Doi : 10.1016/j.jaad.2003.07.016 
Darius J Karimipour, MD a, , Lori Lowe, MD a, c, Lyndon Su, MD a, c, Ted Hamilton, MS b, Vernon Sondak, MD d, Timothy M Johnson, MD a, e, f, Douglas Fullen, MD a, c
a Department of DermatologyUniversity of Michigan Medical Center, Ann Arbor, Michigan, USA; 
b Department of Dermatology, Section of Statistics, University of Michigan Medical Center, Ann Arbor, Michigan, USA 
c Department of Pathology, University of Michigan Medical Center, Ann Arbor, Michigan, USA 
d Department of Surgery, Division of Surgical OncologyUniversity of Michigan Medical Center, Ann Arbor, Michigan, USA; 
e Department of Surgery, Division of Plastic Surgery, University of Michigan Medical Center, Ann Arbor, Michigan, USA 
f Department of Otorhinolaryngology; University of Michigan Medical Center, Ann Arbor, Michigan, USA 

*Reprint requests: Darius J. Karimipour, MD, University of Michigan Health Systems, 1500 E. Medical Center Drive, Department of Dermatology, 1910 Taubman Center, Ann Arbor, MI 48109-0314, USA

Abstract

Background

Sentinel lymph node (SLN) biopsy in melanoma is an increasingly used procedure.
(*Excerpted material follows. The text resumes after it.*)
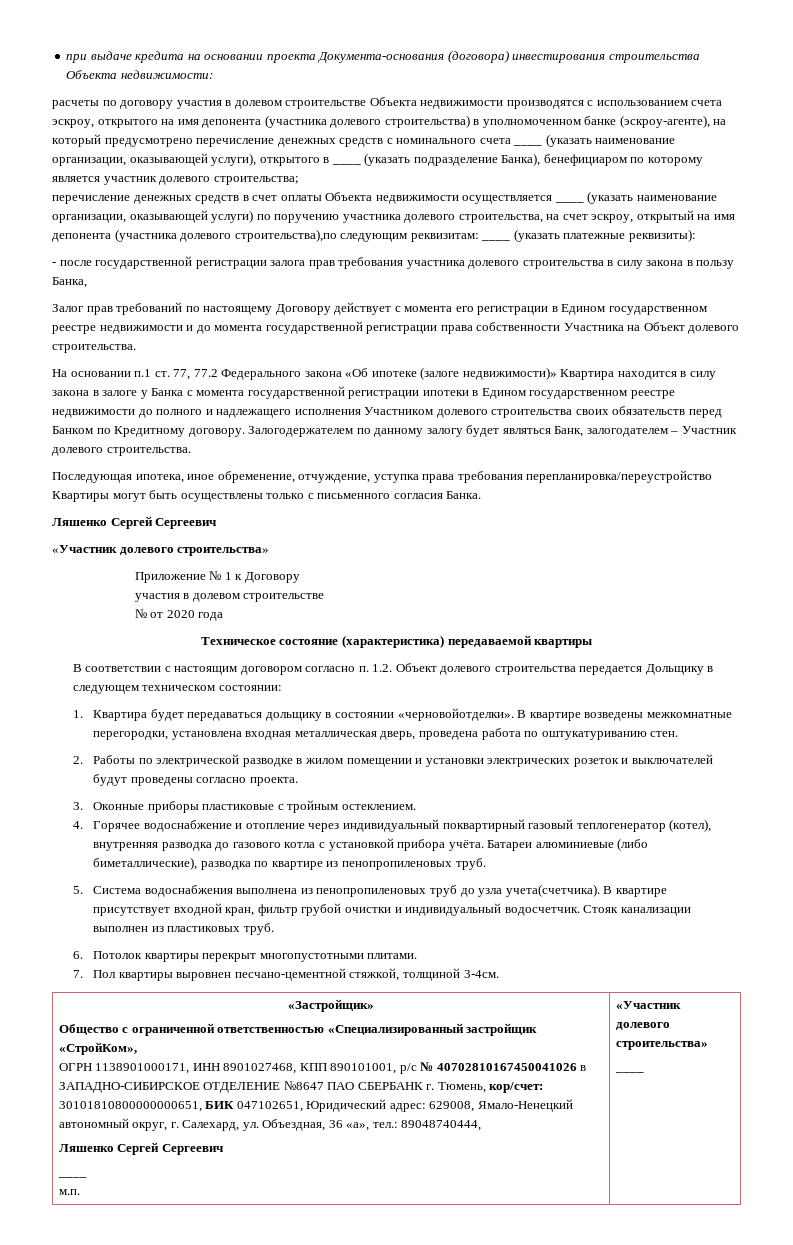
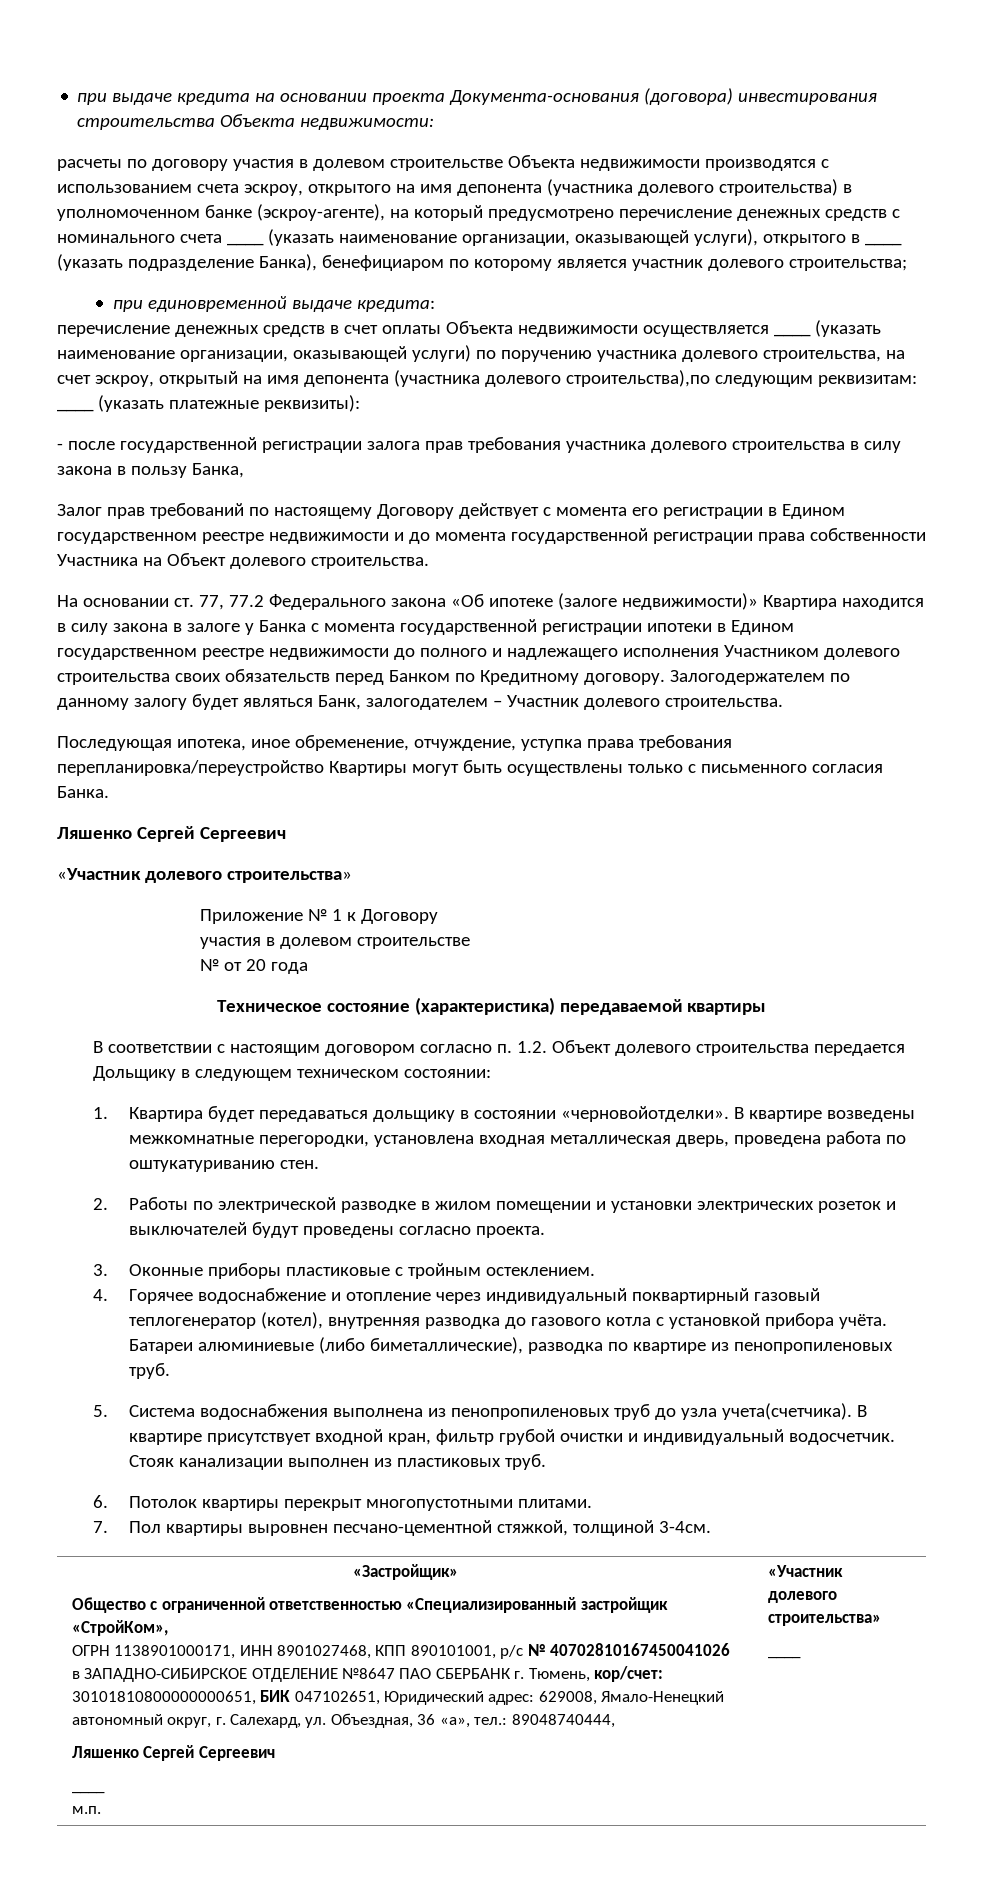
+ при единовременной выдаче кредита:
- На основании п.1 ст. 77, 77.2 Федерального закона «Об ипотеке (залоге недвижимости)» Квартира находится в силу закона в залоге у Банка с момента государственной регистрации ипотеки в Едином государственном реестре недвижимости до полного и надлежащего исполнения Участником долевого строительства своих обязательств перед Банком по Кредитному договору.
+ На основании ст. 77, 77.2 Федерального закона «Об ипотеке (залоге недвижимости)» Квартира находится в силу закона в залоге у Банка с момента государственной регистрации ипотеки в Едином государственном реестре недвижимости до полного и надлежащего исполнения Участником долевого строительства своих обязательств перед Банком по Кредитному договору.
- № от 2020 года
+ № от 20 года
Pathologic evaluation of SLNs using immunohistochemistry improves diagnostic accuracy, yet no universally accepted standard protocol for pathologic processing of SLNs exists.

Objective

The primary purpose of this study was to evaluate our experience with the sensitivity of the immunostains S-100, HMB-45, and Melan-A for SLN biopsy.

Methods

Ninety-nine positive SLNs from 72 patients were retrospectively reviewed for the presence of microscopic metastatic melanoma on hematoxylin and eosin (H&E), S-100, HMB-45, and Melan-A stained sections and sensitivities of each immunohistochemical stain were determined.

Results

The sensitivities of S-100, HMB-45, and Melan-A were 97%, 75%, and 96% respectively.

Conclusion

Given the lower sensitivity of HMB-45, our practice for evaluation of SLN biopsy specimens was modified using combinations of H&E, S-100, and Melan-A without HMB-45. If the H&E sections are negative or equivocal for metastatic melanoma, immunohistochemistry staining with S-100 protein and Melan-A is performed. New and improved protocols will undoubtedly be forthcoming as the field advances.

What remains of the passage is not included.